EXERCISE DETAILS: An exact copy of all the data is required, with pictures left out.

RECORDS FOR THIS EXERCISE:
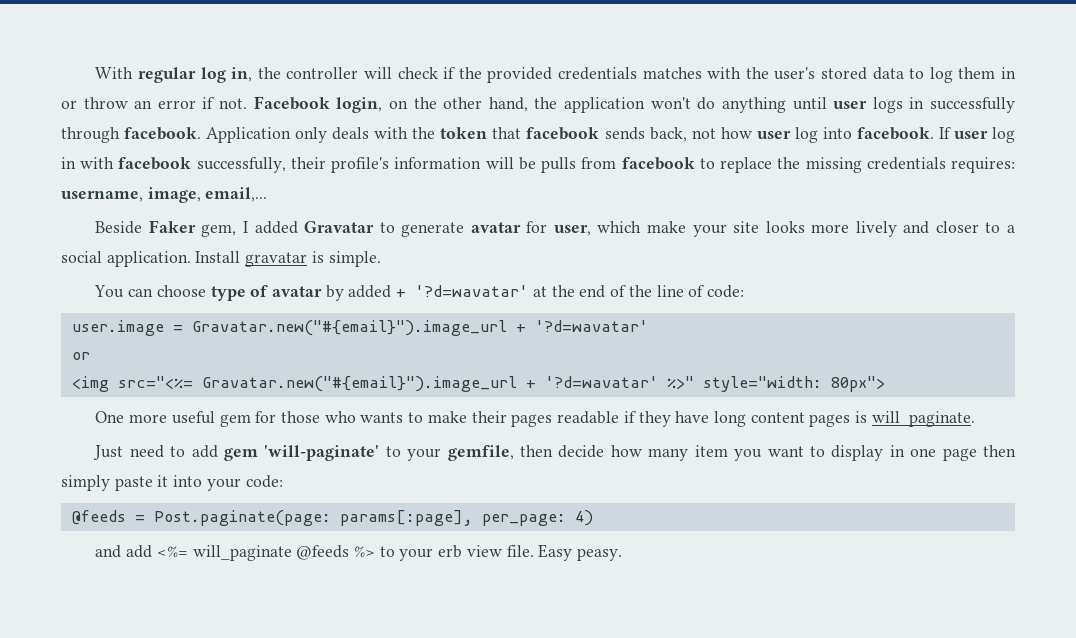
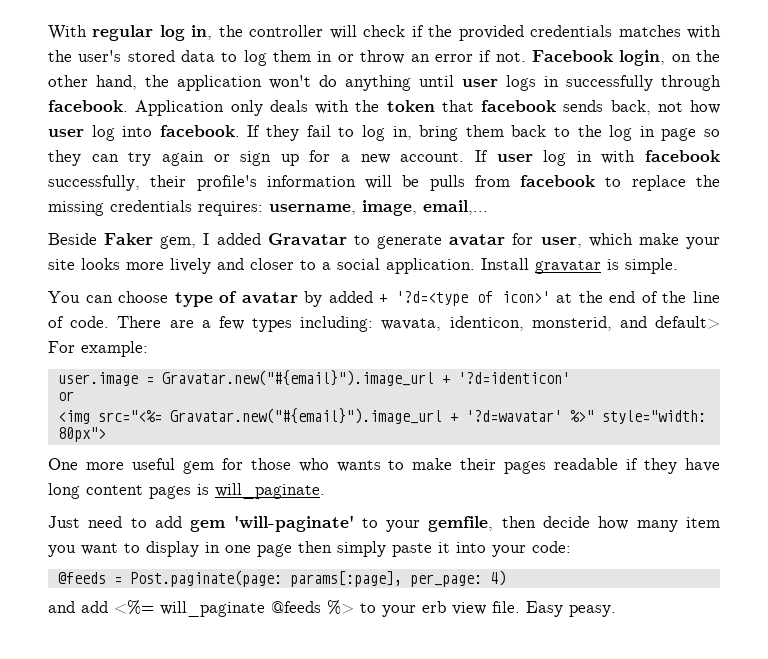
- If user log in with facebook successfully, their profile's information will be pulls from facebook to replace the missing credentials requires: username, image, email,...
+ If they fail to log in, bring them back to the log in page so they can try again or sign up for a new account. If user log in with facebook successfully, their profile's information will be pulls from facebook to replace the missing credentials requires: username, image, email,...
- You can choose type of avatar by added + '?d=wavatar' at the end of the line of code:
+ You can choose type of avatar by added + '?d=<type of icon>' at the end of the line of code. There are a few types including: wavata, identicon, monsterid, and default> For example:
- user.image = Gravatar.new("#{email}").image_url + '?d=wavatar'
+ user.image = Gravatar.new("#{email}").image_url + '?d=identicon'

SOLUTION TO THE PROBLEM:
- If user log in with facebook successfully, their profile's information will be pulls from facebook to replace the missing credentials requires: username, image, email,...
+ If they fail to log in, bring them back to the log in page so they can try again or sign up for a new account. If user log in with facebook successfully, their profile's information will be pulls from facebook to replace the missing credentials requires: username, image, email,...
- You can choose type of avatar by added + '?d=wavatar' at the end of the line of code:
+ You can choose type of avatar by added + '?d=<type of icon>' at the end of the line of code. There are a few types including: wavata, identicon, monsterid, and default> For example:
- user.image = Gravatar.new("#{email}").image_url + '?d=wavatar'
+ user.image = Gravatar.new("#{email}").image_url + '?d=identicon'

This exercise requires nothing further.